Studies on high-dose vitamin D
In the said JAMA study, 300 healthy adults were given daily doses of 400 international units (IU), 4,000 IU, or 10,000 IU of vitamin D supplements. When the study began, all participants had their bone mineral density tested to assess their bone health, then took the supplements for three years.
Note that the recommended daily intake of vitamin D for adults through age 70 is 600IU, and 800 IU for people above age 70. This means the amount given to the participants are well beyond what is recommended, says Dr. JoAnn E. Manson of Harvard Medical School. However, the study found no significant improvement in bone density among the participants.
Too much of a good thing
According to national survey data gathered from 1999 to 2014, a 2.8% increase was found in the number of people taking more than 4,1000 IU of vitamin per day. Further, an 18% increase in the number of people taking 1,000 IU or more of vitamin D daily was also found.

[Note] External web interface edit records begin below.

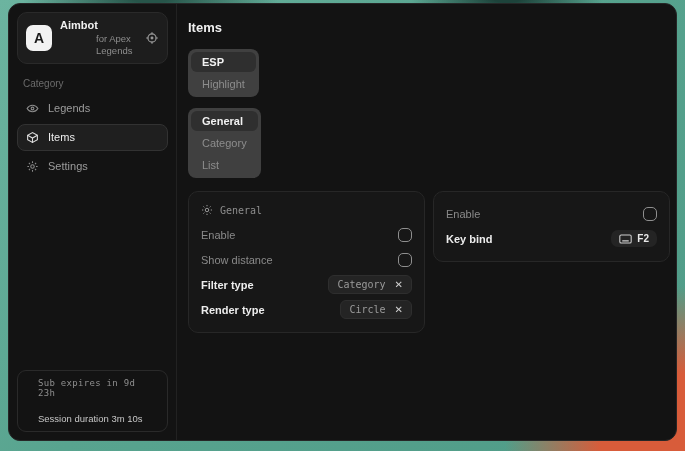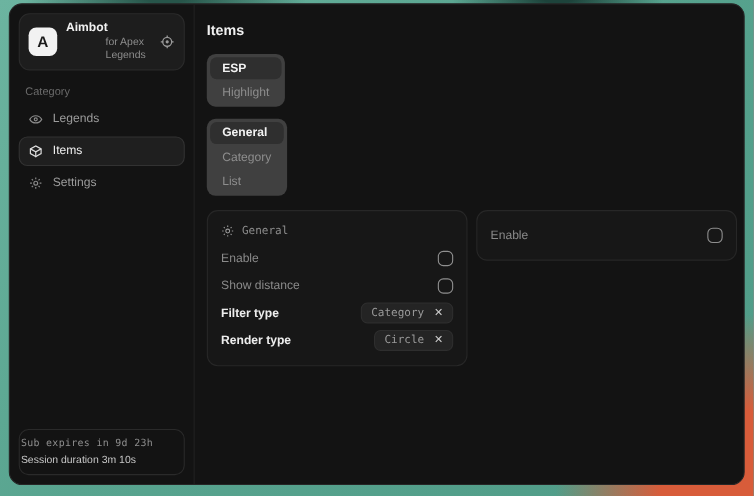--- a/index.html
+++ b/index.html
@@ -320,6 +320,18 @@
           <span class="row-label">Enable</span>
           <span class="checkbox"></span>
         </div>
+        <div class="row">
+          <span class="row-label bright">Key bind</span>
+          <span class="keybind">
+            <span class="kico">
+              <svg width="13" height="10" viewBox="0 0 24 18" fill="none" stroke="currentColor" stroke-width="2">
+                <rect x="1.5" y="1.5" width="21" height="15" rx="2.5"></rect>
+                <path d="M6 12.5h12"></path>
+              </svg>
+            </span>
+            <span class="kval">F2</span>
+          </span>
+        </div>
       </div>
     </div>
   </div>

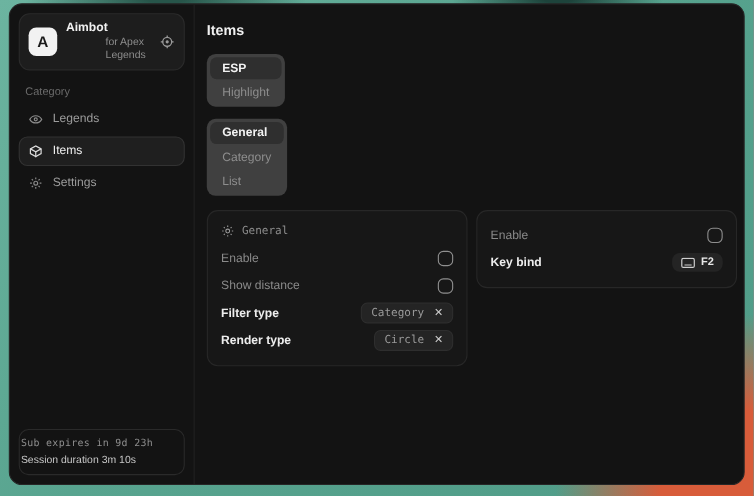--- a/index.html
+++ b/index.html
@@ -85,10 +85,10 @@
   .footer-card {
     border: 1px solid #2a2a2a;
     border-radius: 9px;
-    padding: 7px 1px;
+    padding: 7px 20px;
     display: flex;
     flex-direction: column;
-    gap: 5px;
+    gap: 15px;
   }
   .footer-line1 {
     font-family: "DejaVu Sans Mono", monospace;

According to Dr. Manson, only those with Crohn’s disease, ulcerative colitis, and people who have had gastric bypass surgery need higher amounts of vitamin D supplements.
The potential effects of vitamin D supplementation
Dr. Manson heads a large ongoing study on how vitamin D and omega-3 supplements lower risks for cancer, cardiovascular disease, and other conditions. She explains that while there is scientific data to support vitamin D’s role in bone health and reducing cancer-related deaths, there is no conclusive evidence that it prevents conditions unrelated to bone health.
According to two meta-analyses published by Dr. Manson and her team, vitamin D seems to help lessen the risk of death from cancer but doesn’t seem to prevent cancer itself. This may imply that vitamin D could make tumors more manageable. However, Dr. Manson and her team also found that vitamin D supplements do not prevent heart attack or stroke.
Studies are still ongoing on whether vitamin D plays a role in protecting cognitive function and preventing infections, depression, and diabetes.
Tips for supplementing on vitamin D
Stick to moderate amounts. Dr. Manson says you can take 1,000 IU of vitamin D a day if you’re concerned about getting enough. Natural sources include fatty fish and fortified dairy products. Your body also produces vitamin D after sun exposure. However, people over age 65 produce lesser vitamin D than 25-year-olds.
Consult your doctor. Taking large doses of vitamin D should be done under the advice of your health care provider.
Vitamin D overdose may lead to hypercalcemia, which occurs when too much calcium builds up in the blood and results in deposits forming in the arteries or soft tissues. It may also increase your risk of kidney stones.
Choose natural sources. As much as possible, get your vitamin D from food sources instead of supplements.